(Try it) Leaving out all pictures, reproduce the entries below exactly, from the first line through the line that contains "Indemnizatii de delegare | Revised: 1950".
(Beginning of Supplied material)
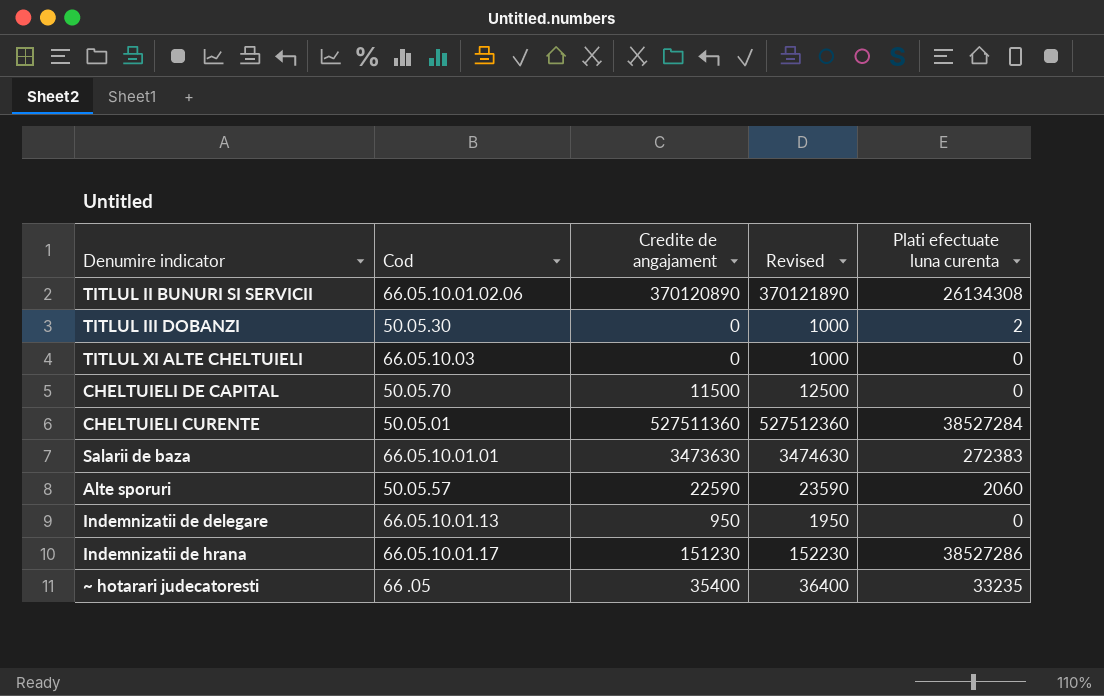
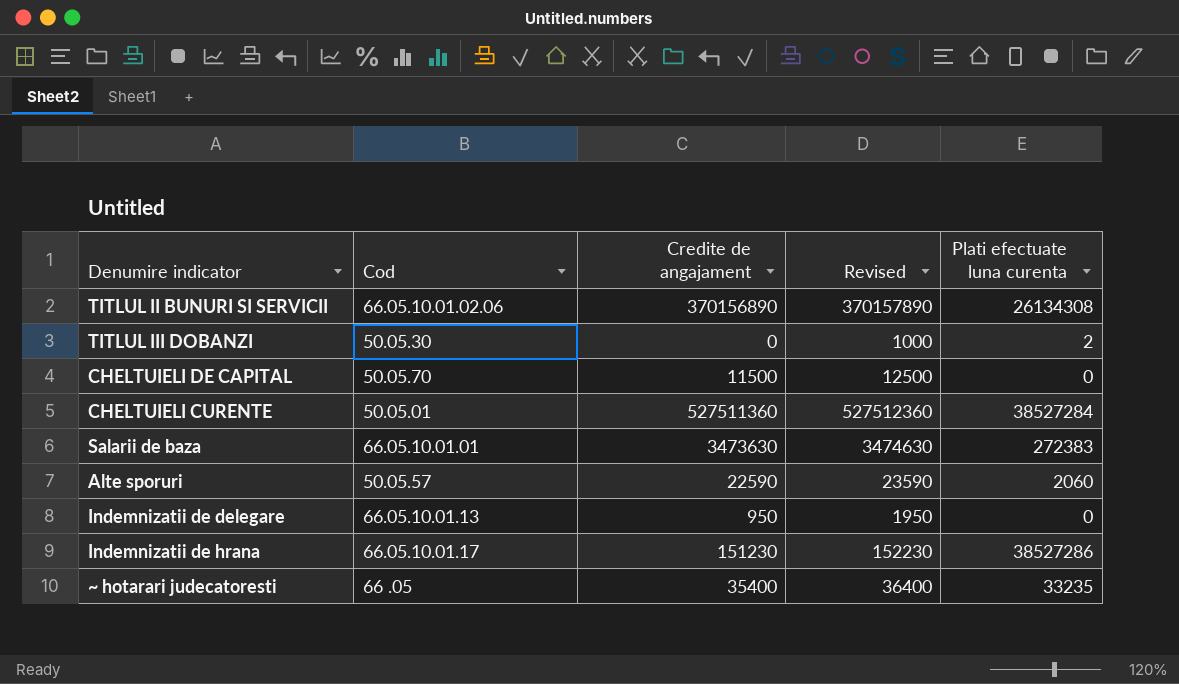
row TITLUL XI ALTE CHELTUIELI: 66.05.10.03 | 0 | 1000 | 0 -> none
TITLUL II BUNURI SI SERVICII | Credite de angajament: 370120890 -> 370156890
TITLUL II BUNURI SI SERVICII | Revised: 370121890 -> 370157890

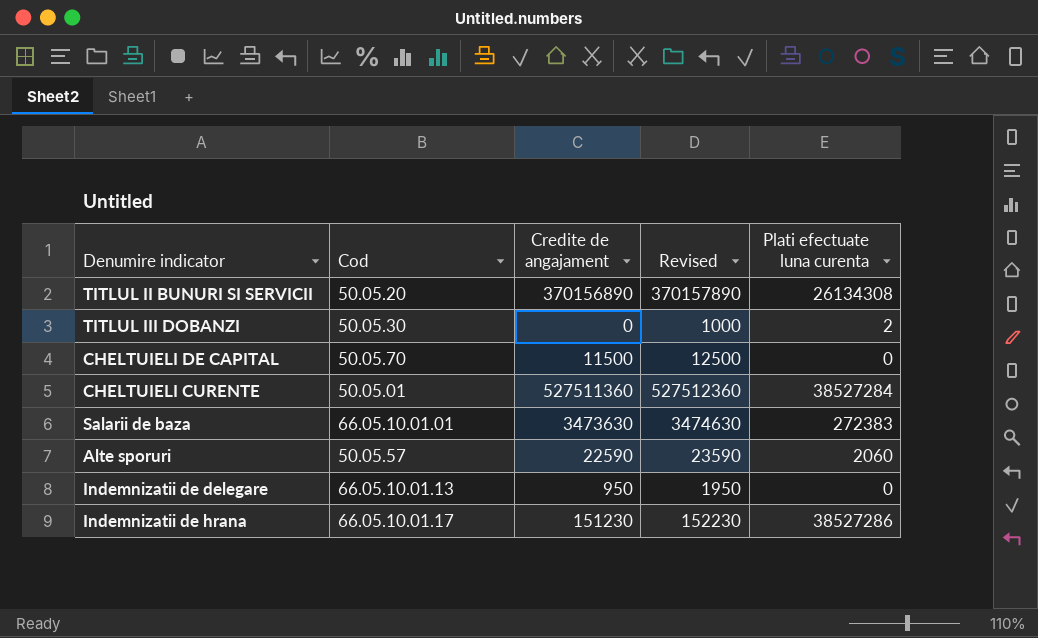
row ~ hotarari judecatoresti: 66 .05 | 35400 | 36400 | 33235 -> none
TITLUL II BUNURI SI SERVICII | Cod: 66.05.10.01.02.06 -> 50.05.20

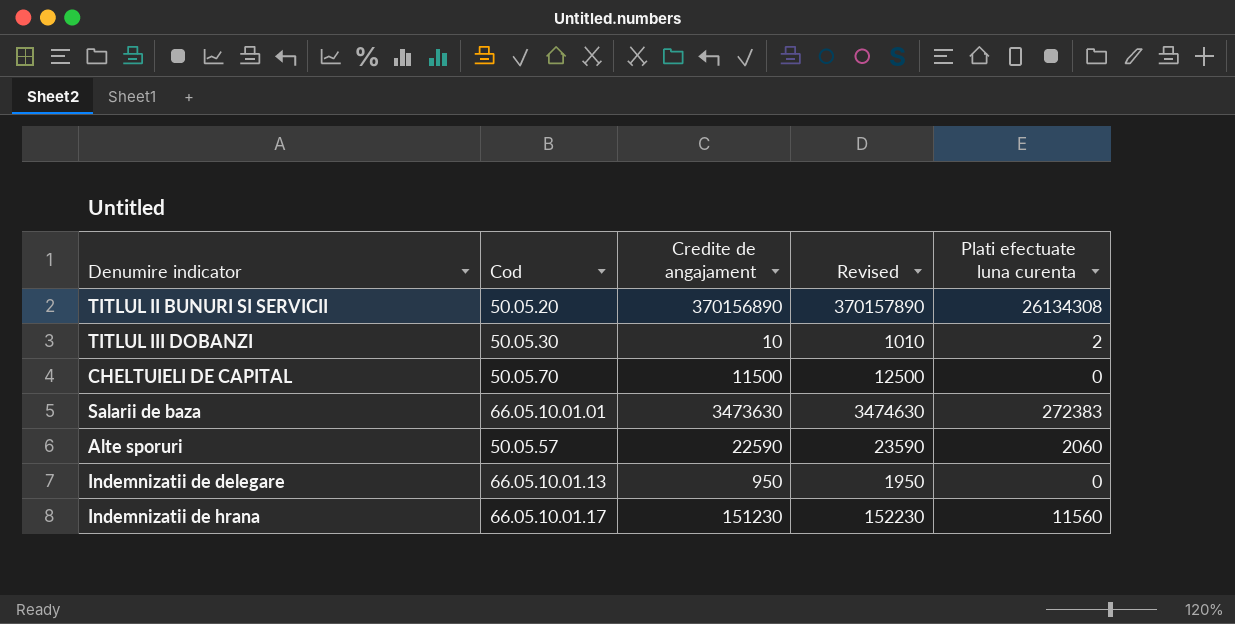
row CHELTUIELI CURENTE: 50.05.01 | 527511360 | 527512360 | 38527284 -> none
TITLUL III DOBANZI | Credite de angajament: 0 -> 10
TITLUL III DOBANZI | Revised: 1000 -> 1010
Indemnizatii de hrana | Plati efectuate luna curenta: 38527286 -> 11560

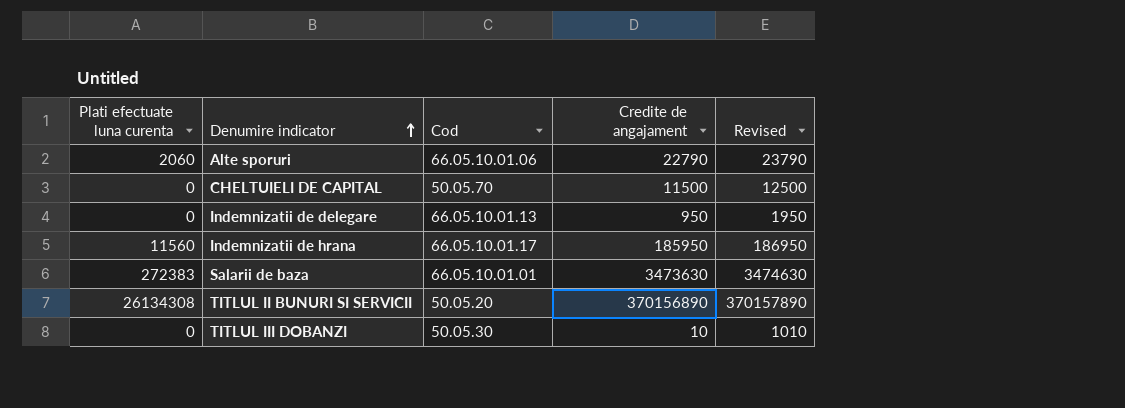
row order: none -> Denumire indicator ascending
column Plati efectuate luna curenta | position: 5 -> 1
Alte sporuri | Cod: 50.05.57 -> 66.05.10.01.06
Alte sporuri | Credite de angajament: 22590 -> 22790
Alte sporuri | Revised: 23590 -> 23790
Indemnizatii de hrana | Credite de angajament: 151230 -> 185950
Indemnizatii de hrana | Revised: 152230 -> 186950
TITLUL III DOBANZI | Plati efectuate luna curenta: 2 -> 0

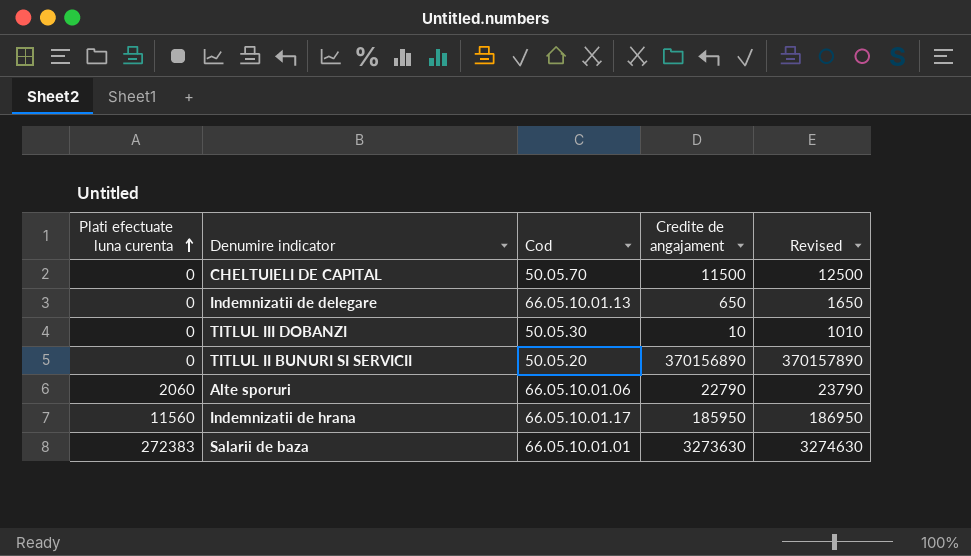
row order: Denumire indicator ascending -> Plati efectuate luna curenta ascending
Indemnizatii de delegare | Credite de angajament: 950 -> 650
Indemnizatii de delegare | Revised: 1950 -> 1650
TITLUL II BUNURI SI SERVICII | Plati efectuate luna curenta: 26134308 -> 0
Salarii de baza | Credite de angajament: 3473630 -> 3273630
Salarii de baza | Revised: 3474630 -> 3274630

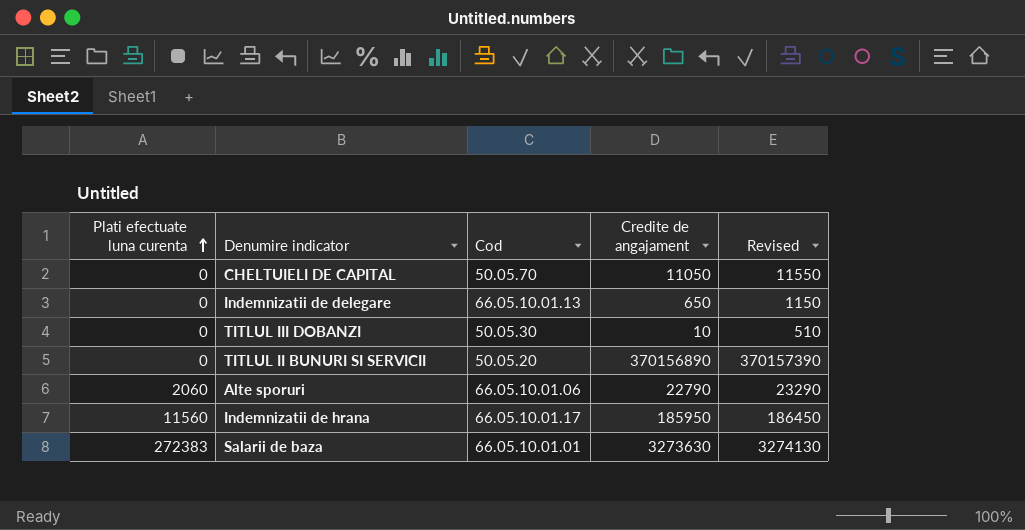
column Revised | formula: [Credite de angajament] + 1000 -> [Credite de angajament] + 500
CHELTUIELI DE CAPITAL | Credite de angajament: 11500 -> 11050

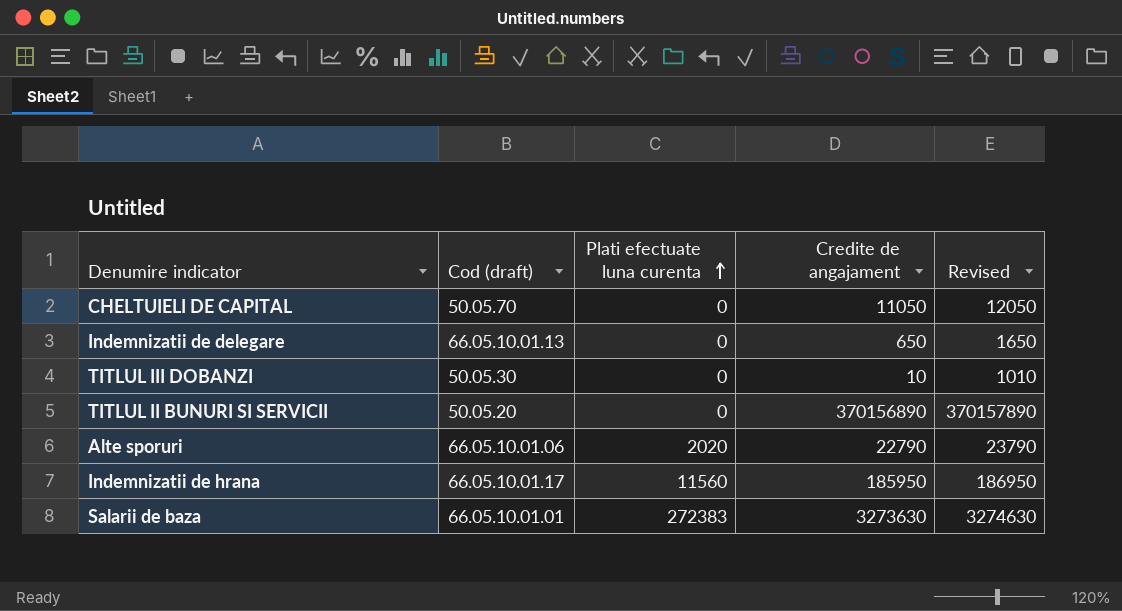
column name: Cod -> Cod (draft)
column Plati efectuate luna curenta | position: 1 -> 3
column Revised | formula: [Credite de angajament] + 500 -> [Credite de angajament] + 1000
Alte sporuri | Plati efectuate luna curenta: 2060 -> 2020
(End of Supplied material)
(Written answer)
row TITLUL XI ALTE CHELTUIELI: 66.05.10.03 | 0 | 1000 | 0 -> none
TITLUL II BUNURI SI SERVICII | Credite de angajament: 370120890 -> 370156890
TITLUL II BUNURI SI SERVICII | Revised: 370121890 -> 370157890

row ~ hotarari judecatoresti: 66 .05 | 35400 | 36400 | 33235 -> none
TITLUL II BUNURI SI SERVICII | Cod: 66.05.10.01.02.06 -> 50.05.20

row CHELTUIELI CURENTE: 50.05.01 | 527511360 | 527512360 | 38527284 -> none
TITLUL III DOBANZI | Credite de angajament: 0 -> 10
TITLUL III DOBANZI | Revised: 1000 -> 1010
Indemnizatii de hrana | Plati efectuate luna curenta: 38527286 -> 11560

row order: none -> Denumire indicator ascending
column Plati efectuate luna curenta | position: 5 -> 1
Alte sporuri | Cod: 50.05.57 -> 66.05.10.01.06
Alte sporuri | Credite de angajament: 22590 -> 22790
Alte sporuri | Revised: 23590 -> 23790
Indemnizatii de hrana | Credite de angajament: 151230 -> 185950
Indemnizatii de hrana | Revised: 152230 -> 186950
TITLUL III DOBANZI | Plati efectuate luna curenta: 2 -> 0

row order: Denumire indicator ascending -> Plati efectuate luna curenta ascending
Indemnizatii de delegare | Credite de angajament: 950 -> 650
Indemnizatii de delegare | Revised: 1950 -> 1650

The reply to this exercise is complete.